The Unicorn HRO Blog

Mental Health and Wellness within the workplace

Posted Monday, November 14, 2016 by Unicorn HRO

Many companies today believe that the health of their employees is of utmost importance.  After all, healthier employees are more productive, take less sick days, and tend to cost the company less with regards to health benefits.  However, while employers spend a lot of time and resources ensuring their employees’ good physical health; they often overlook their employees’ mental health. With help from Human Resources professionals, employers can learn how to support their employees’ mental well-being.

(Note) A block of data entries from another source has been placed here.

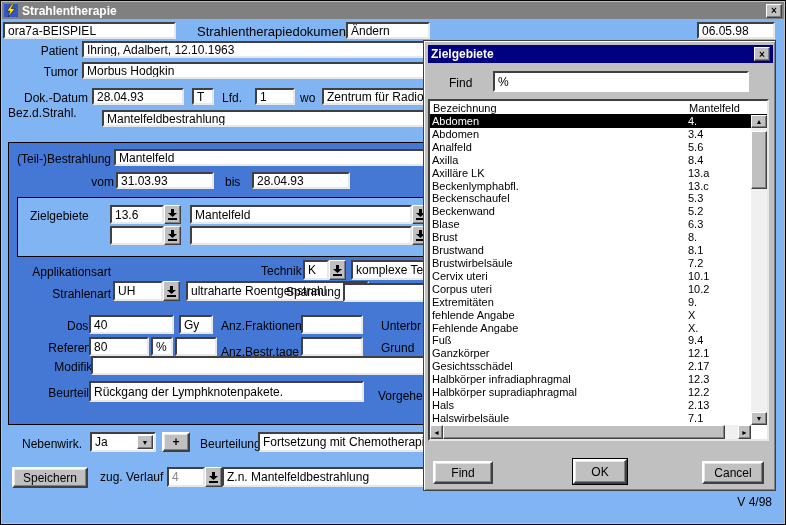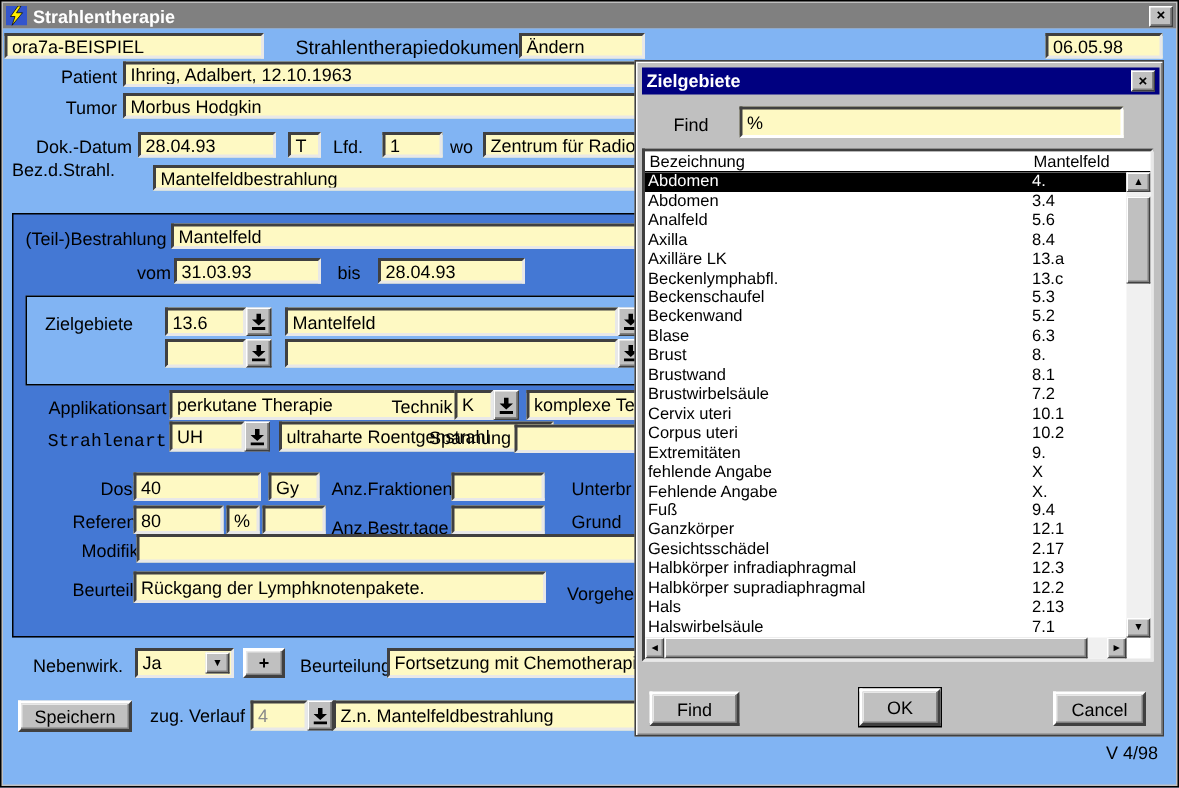--- a/index.html
+++ b/index.html
@@ -27,7 +27,7 @@
   .lbl { position: absolute; white-space: nowrap; color: #000; }
   .r { text-align: right; }
   .fld {
-    position: absolute; background: #fef9c3;
+    position: absolute; background: #ffffff;
     border: 2px solid; border-color: #404040 #e8e8e8 #e8e8e8 #404040;
     padding: 0 3px; display: flex; align-items: center;
     white-space: nowrap; overflow: hidden; font-size: 12px; text-align: right;

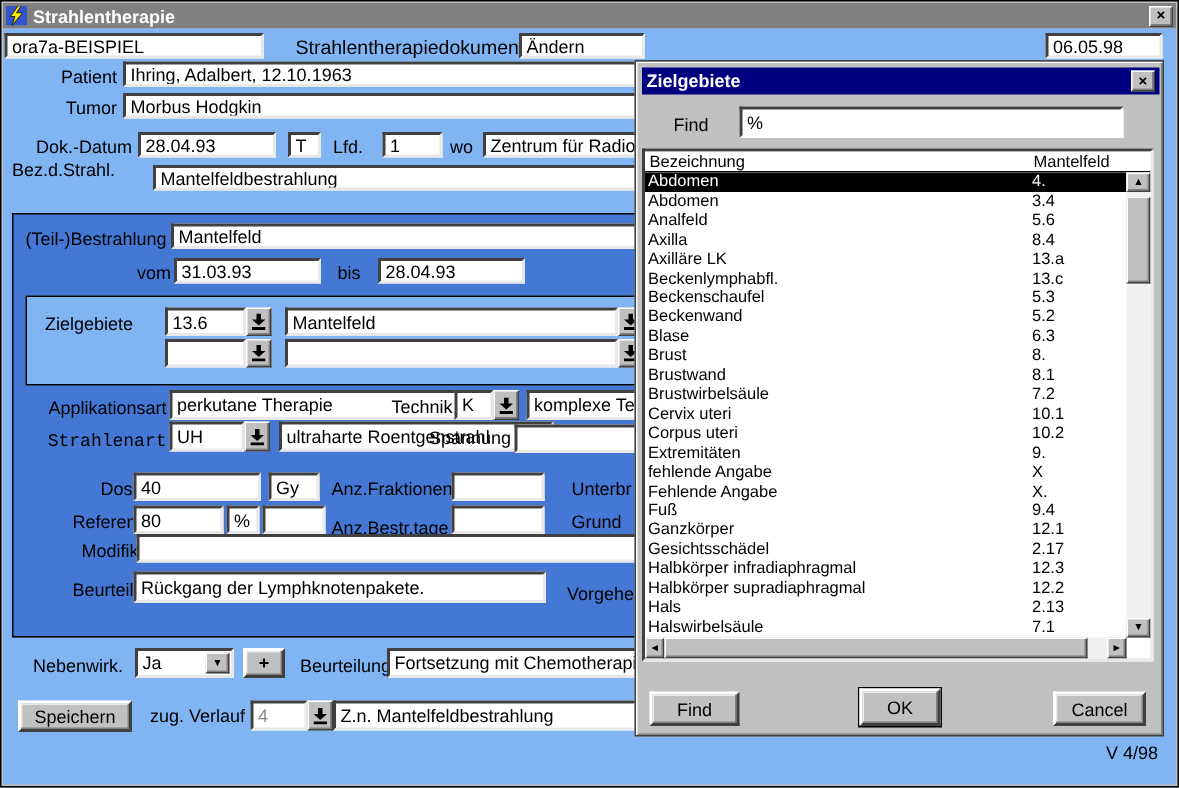--- a/index.html
+++ b/index.html
@@ -180,10 +180,6 @@
     </div>
 
     <div class="lbl r" style="left:2px;top:122px;width:100px;">Applikationsart</div>
-    <div class="fld" style="left:104px;top:117px;width:212px;height:20px;padding-right:20px;">
-      <span>perkutane Therapie</span>
-      <span class="cbtn">▼</span>
-    </div>
     <div class="lbl" style="left:252px;top:121px;">Technik</div>
     <div class="fld" style="left:294px;top:117px;width:26px;height:20px;">K</div>
     <button class="lov" style="left:320px;top:117px;height:20px;">

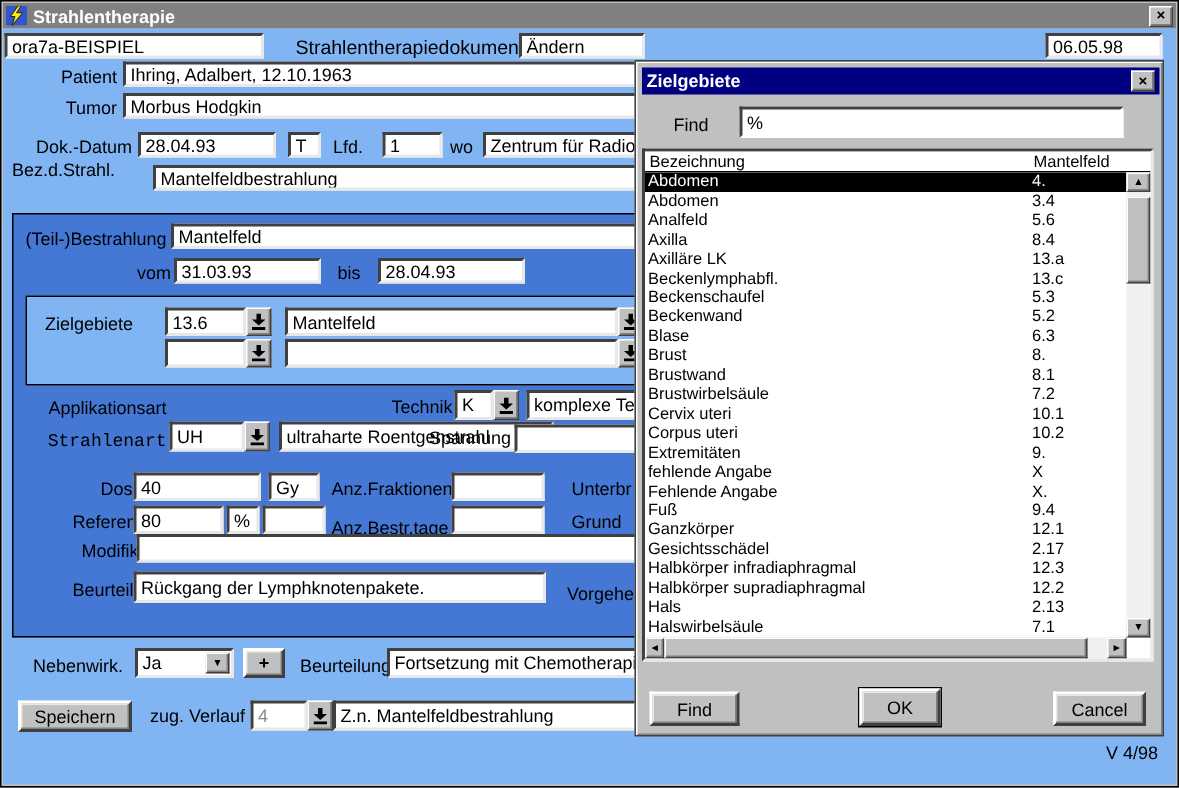--- a/index.html
+++ b/index.html
@@ -192,7 +192,7 @@
     </button>
     <div class="fld" style="left:342px;top:117px;width:200px;height:20px;">komplexe Techn</div>
 
-    <div class="lbl r" style="left:2px;top:144px;width:100px;font-family:Liberation Mono, monospace;">Strahlenart</div>
+    <div class="lbl r" style="left:2px;top:144px;width:100px;">Strahlenart</div>
     <div class="fld" style="left:104px;top:138px;width:50px;height:20px;">UH</div>
     <button class="lov" style="left:154px;top:138px;height:20px;">
       <span style="display:flex;">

Why is Employee Mental Health Important?

Historically, the issue of mental health in the workplace has been a forbidden topic, with many employers choosing to not hire workers with a mental health diagnosis. This is due to the stigma and myths associated with workers with mental health conditions, including higher levels of absenteeism and lower productivity. Fortunately, with the protections afforded by federal and state laws prohibiting employment discrimination, and the Americans with Disabilities Act, employers are now required to make reasonable accommodations within the workplace. Despite this, many job candidates and employees continue to be reluctant to disclose their mental health diagnosis for fear of not being hired or losing their employment. This can prevent current employees from seeking and receiving the support that they need, which can result in lower productivity, lost work hours, and possible sick leave. Moreover, terminating an employee due to a mental health diagnosis can lead to him or her seeking legal redress.  It is therefore important for employers to destigmatize the issue and work with HR professionals to provide workers with the supports that they need.

What can Employers and HR can do to address Mental Health in the Workplace?

To tackle the problem of mental health in the workplace, employers and HR professionals can initiate open discussions regarding mental health, including creating policies which clearly identify how to support employees with these conditions. HR professionals are positioned perfectly to keep an eye on employees who are experiencing such problems. Similarly, clear policies surrounding mental health in the workplace can encourage employees to speak openly with HR regarding any concerns that they have and any supports that they feel they may need. Making improvements to the company culture by implementing team building exercises can also help employees to work together helping them to build a rapport with one another.  Consequently, an employee who is going through a tough time mentally can feel like he has a degree of support and may be more willing to seek support from colleagues if needed.

Proactively addressing issues of mental health within the workplace can help to encourage an open dialogue between employees and managers and create a supportive and non-judgmental environment to work within. These approaches can help to improve all employees’ mental health and wellbeing, not only those with psychiatric disabilities. Employers and HR should always work on an individualcase by case basis with employees when they are experiencing problems, as a “one size fits all” approach might not be the best one to use. For example, some employees may prefer to remain working with reduced or flexible working hours as opposed to taking time off, so as not to further isolate themselves from social supports, thereby worsening mental health issues.


By coming out and talking about the issue of mental health wellness in the workplace, employers and HR professionals can help to provide employees with the support that they need. Employees who feel they are well supported in their job, are more loyal, happy, and productive.